Second, social media is viewed by many publishers as a counterbalance to Google’s never-ending algorithm changes.

These changes can position a website at the top of search results one day, and jettison it off the first page the next.

If a website can secure more visitors through social media, then it isn’t as heavily reliant upon Google for traffic.

This is what it means to be Google-proof.

Third, social media has been universally accepted as the most important, real-time content delivery system online.

Social media is now a part of everybody’s daily lives and it’s used to stay abreast of everything deemed important. It’s on smartphones, tablets, desktops, and laptops.

Some people check their social media statuses daily, while others are more religious and verify statuses by the hour or minute. Publishers need social media in order to stay relevant.     

Facebook is a Business

By now everyone knows that Google and Facebook aren’t altruistic entities.

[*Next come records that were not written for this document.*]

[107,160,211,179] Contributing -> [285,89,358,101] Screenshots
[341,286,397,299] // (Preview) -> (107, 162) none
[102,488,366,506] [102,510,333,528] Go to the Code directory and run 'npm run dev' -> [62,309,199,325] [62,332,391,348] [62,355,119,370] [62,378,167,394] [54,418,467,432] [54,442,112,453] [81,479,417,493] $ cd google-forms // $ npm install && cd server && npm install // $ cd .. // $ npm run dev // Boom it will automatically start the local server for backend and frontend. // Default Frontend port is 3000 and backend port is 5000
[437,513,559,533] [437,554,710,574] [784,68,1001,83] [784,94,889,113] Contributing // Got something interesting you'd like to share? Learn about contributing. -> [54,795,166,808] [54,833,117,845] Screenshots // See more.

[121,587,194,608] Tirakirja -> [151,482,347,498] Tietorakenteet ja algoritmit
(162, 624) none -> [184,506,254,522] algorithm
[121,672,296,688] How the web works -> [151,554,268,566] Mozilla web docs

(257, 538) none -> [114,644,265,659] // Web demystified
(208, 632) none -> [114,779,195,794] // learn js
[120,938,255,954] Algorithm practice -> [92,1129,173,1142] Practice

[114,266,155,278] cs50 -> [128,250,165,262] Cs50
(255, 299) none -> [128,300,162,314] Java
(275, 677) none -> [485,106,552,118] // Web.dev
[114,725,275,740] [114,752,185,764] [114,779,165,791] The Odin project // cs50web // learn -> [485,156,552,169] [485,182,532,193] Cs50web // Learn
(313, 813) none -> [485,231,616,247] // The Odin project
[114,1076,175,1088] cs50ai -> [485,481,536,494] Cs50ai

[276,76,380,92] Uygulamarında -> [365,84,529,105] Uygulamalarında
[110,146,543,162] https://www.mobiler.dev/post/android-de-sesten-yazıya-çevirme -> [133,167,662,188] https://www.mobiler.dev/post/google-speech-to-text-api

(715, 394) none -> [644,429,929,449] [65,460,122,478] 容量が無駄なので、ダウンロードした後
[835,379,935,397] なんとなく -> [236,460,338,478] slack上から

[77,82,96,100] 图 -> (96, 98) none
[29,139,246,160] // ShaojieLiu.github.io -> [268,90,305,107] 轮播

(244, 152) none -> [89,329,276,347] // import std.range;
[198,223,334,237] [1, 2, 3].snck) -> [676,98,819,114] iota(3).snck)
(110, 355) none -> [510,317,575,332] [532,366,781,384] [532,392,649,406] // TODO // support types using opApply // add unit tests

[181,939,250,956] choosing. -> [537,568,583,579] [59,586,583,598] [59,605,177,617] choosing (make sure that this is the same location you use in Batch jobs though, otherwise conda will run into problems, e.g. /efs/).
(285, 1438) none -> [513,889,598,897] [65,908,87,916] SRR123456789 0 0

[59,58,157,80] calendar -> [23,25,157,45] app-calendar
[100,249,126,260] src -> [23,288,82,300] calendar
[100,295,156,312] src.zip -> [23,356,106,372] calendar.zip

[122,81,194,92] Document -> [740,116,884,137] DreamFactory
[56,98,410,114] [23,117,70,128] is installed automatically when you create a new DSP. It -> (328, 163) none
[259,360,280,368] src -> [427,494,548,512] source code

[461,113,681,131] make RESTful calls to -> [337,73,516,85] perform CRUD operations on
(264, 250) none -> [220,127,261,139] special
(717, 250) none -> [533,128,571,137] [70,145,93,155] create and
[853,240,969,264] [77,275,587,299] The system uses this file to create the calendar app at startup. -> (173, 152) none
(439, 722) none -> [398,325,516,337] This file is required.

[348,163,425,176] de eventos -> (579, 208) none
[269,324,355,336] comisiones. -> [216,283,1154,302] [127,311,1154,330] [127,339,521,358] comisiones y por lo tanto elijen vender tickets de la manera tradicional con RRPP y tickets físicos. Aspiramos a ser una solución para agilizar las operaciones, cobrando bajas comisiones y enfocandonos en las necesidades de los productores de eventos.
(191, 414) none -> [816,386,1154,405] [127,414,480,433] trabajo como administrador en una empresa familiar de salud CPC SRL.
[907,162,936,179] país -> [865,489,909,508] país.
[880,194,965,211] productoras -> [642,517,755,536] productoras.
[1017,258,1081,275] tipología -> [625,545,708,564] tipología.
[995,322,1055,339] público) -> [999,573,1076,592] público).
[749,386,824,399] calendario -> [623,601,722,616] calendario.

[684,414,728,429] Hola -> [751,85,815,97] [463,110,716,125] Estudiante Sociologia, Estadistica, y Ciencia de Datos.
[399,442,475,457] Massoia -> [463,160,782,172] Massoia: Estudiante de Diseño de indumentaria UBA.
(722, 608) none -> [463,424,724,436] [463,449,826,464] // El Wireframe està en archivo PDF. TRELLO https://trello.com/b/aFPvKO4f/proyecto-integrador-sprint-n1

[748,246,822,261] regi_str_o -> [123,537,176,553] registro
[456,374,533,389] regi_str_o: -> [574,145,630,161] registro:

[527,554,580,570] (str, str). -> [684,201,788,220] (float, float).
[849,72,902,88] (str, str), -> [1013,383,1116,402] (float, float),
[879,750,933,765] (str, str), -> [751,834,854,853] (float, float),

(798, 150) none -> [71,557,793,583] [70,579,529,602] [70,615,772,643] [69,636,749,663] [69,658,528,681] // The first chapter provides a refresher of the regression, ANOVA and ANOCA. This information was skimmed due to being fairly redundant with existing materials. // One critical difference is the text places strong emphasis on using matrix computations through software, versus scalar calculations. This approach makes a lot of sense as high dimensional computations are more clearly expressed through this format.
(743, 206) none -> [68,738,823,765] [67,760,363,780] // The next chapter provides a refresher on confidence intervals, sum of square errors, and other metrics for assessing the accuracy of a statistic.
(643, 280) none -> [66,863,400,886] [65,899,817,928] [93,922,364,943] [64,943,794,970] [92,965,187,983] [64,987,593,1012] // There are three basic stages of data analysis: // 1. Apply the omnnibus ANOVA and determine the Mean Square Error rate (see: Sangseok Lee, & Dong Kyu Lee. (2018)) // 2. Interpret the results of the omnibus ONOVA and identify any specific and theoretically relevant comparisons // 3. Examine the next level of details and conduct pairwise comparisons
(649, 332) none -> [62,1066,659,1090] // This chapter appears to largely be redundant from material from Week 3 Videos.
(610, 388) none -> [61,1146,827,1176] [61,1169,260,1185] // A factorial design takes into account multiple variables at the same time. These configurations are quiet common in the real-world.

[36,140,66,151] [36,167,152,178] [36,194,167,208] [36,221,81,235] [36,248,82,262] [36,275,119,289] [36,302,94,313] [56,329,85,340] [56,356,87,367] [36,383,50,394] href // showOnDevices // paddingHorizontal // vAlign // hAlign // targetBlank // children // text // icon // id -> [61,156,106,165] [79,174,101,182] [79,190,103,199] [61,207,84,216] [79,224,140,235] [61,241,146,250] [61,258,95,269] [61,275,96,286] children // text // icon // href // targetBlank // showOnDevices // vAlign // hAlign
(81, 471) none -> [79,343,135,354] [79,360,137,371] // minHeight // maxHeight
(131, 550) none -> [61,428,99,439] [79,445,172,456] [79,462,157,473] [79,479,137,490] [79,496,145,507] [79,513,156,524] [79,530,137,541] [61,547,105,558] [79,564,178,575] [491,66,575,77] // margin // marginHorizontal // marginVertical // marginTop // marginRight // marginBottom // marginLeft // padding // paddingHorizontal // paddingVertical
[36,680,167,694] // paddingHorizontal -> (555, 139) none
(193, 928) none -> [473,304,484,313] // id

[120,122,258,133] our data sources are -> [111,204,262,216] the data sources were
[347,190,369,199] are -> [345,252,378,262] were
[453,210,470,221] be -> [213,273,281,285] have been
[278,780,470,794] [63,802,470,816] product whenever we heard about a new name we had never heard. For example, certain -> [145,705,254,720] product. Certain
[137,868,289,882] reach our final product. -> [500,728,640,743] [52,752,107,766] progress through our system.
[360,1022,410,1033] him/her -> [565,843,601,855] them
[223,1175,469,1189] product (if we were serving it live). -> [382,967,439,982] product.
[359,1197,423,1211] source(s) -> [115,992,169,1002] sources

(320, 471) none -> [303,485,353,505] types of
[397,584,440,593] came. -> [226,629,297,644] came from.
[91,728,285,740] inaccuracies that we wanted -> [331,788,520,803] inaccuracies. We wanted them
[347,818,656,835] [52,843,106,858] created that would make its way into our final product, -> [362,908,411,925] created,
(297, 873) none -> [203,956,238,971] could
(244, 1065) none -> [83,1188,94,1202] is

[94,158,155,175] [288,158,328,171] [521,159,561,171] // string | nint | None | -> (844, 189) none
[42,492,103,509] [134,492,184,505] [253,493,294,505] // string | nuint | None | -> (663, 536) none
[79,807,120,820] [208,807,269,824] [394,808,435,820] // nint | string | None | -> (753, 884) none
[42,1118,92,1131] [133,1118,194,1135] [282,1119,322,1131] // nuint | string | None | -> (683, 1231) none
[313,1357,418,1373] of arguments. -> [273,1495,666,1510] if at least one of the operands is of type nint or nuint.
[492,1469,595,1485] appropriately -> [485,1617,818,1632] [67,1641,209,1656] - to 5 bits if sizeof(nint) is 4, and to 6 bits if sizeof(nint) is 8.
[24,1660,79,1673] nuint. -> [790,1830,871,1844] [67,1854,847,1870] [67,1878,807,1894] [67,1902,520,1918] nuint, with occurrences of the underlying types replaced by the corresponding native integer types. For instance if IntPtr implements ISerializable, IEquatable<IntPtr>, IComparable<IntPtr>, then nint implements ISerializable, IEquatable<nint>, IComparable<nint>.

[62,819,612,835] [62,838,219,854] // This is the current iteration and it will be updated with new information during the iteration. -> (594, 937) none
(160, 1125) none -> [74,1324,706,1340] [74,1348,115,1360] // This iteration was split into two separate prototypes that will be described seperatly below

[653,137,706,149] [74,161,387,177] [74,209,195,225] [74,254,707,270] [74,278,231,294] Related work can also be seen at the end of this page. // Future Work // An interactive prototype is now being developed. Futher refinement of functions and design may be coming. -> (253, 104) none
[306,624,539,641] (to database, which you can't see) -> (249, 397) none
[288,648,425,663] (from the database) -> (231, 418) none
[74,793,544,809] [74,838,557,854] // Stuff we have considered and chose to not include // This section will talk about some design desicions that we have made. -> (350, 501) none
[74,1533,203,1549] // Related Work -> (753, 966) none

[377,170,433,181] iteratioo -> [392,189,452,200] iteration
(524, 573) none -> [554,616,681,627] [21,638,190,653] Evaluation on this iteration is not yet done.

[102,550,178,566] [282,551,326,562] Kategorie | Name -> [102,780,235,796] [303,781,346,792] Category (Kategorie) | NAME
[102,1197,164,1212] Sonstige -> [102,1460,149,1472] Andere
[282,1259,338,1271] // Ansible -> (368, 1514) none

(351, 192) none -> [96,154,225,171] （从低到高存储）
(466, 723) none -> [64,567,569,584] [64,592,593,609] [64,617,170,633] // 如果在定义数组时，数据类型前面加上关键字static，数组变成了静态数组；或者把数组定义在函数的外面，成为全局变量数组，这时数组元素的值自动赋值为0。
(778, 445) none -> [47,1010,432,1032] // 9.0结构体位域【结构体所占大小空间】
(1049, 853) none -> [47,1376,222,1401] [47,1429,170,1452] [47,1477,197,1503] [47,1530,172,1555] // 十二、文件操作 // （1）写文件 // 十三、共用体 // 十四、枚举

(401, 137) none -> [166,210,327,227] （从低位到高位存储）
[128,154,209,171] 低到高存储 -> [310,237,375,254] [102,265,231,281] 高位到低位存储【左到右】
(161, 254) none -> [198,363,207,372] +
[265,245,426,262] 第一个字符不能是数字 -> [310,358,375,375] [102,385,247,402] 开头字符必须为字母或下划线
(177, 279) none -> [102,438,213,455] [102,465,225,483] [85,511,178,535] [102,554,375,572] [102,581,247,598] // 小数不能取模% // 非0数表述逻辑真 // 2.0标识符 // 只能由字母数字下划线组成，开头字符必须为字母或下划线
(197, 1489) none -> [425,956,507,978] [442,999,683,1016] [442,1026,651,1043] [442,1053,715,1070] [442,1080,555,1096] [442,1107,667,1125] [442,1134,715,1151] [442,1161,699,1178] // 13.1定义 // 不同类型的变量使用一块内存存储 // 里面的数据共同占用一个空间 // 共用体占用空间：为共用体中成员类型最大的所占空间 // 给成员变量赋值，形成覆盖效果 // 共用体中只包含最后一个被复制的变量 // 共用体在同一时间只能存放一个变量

These are businesses, and like any business, their main goal is to grow market share, drive revenue and increase profit. They are the stalwarts of their respective markets.

However, all those Facebook like’s provides Facebook with invaluable information about consumers.

Those “like” buttons provide Facebook with invaluable data concerning likes, dislikes, interests, political affiliations, views, age, sex, marital statuses and a number of other critical demographics. 

Facebook knows what you like, what you don’t, and most importantly, what you want. So, doesn’t it just make sense that they would put all that valuable market-driven data to good use themselves?

Online publishers have been inadvertently feeding the beast.

In fact, Facebook recently put rumors to rest with the long-awaited launch of its direct-to-Facebook publishing platform called “Instant Articles.”

This deal represents a foray into the world of online publishing, a pursuit that guarantees that Facebook users remain firmly planted on the social media site.

Facebook has also added to this online publishing capability by recently testing its own search engine.

Facebook is quickly becoming more than just a place for users to stay in touch with friends. While advertising has been part of Facebook for years, it is becoming more obvious just how committed the social media giant is to develop stronger and more robust revenue streams.

Eventually, Facebook users will get their news on the social media website.

In addition, any search queries posted on Facebook will likely result in Facebook-friendly content provided by publishers solely through Facebook.

In order to entice publishers, Facebook is promising high payouts from advertising. But will these percentages last, and if so, for how long?

Facebook’s Instant Articles will be delivered to users through the network’s iOS application.

This app means content will load much faster and be delivered more efficiently than through a single publisher’s website. It’s but one way that Facebook is staking a claim to what has long been considered the domain of the online publisher.

Now those same publishers may further embolden the social media giant by helping it become a bigger, more relevant source of online content.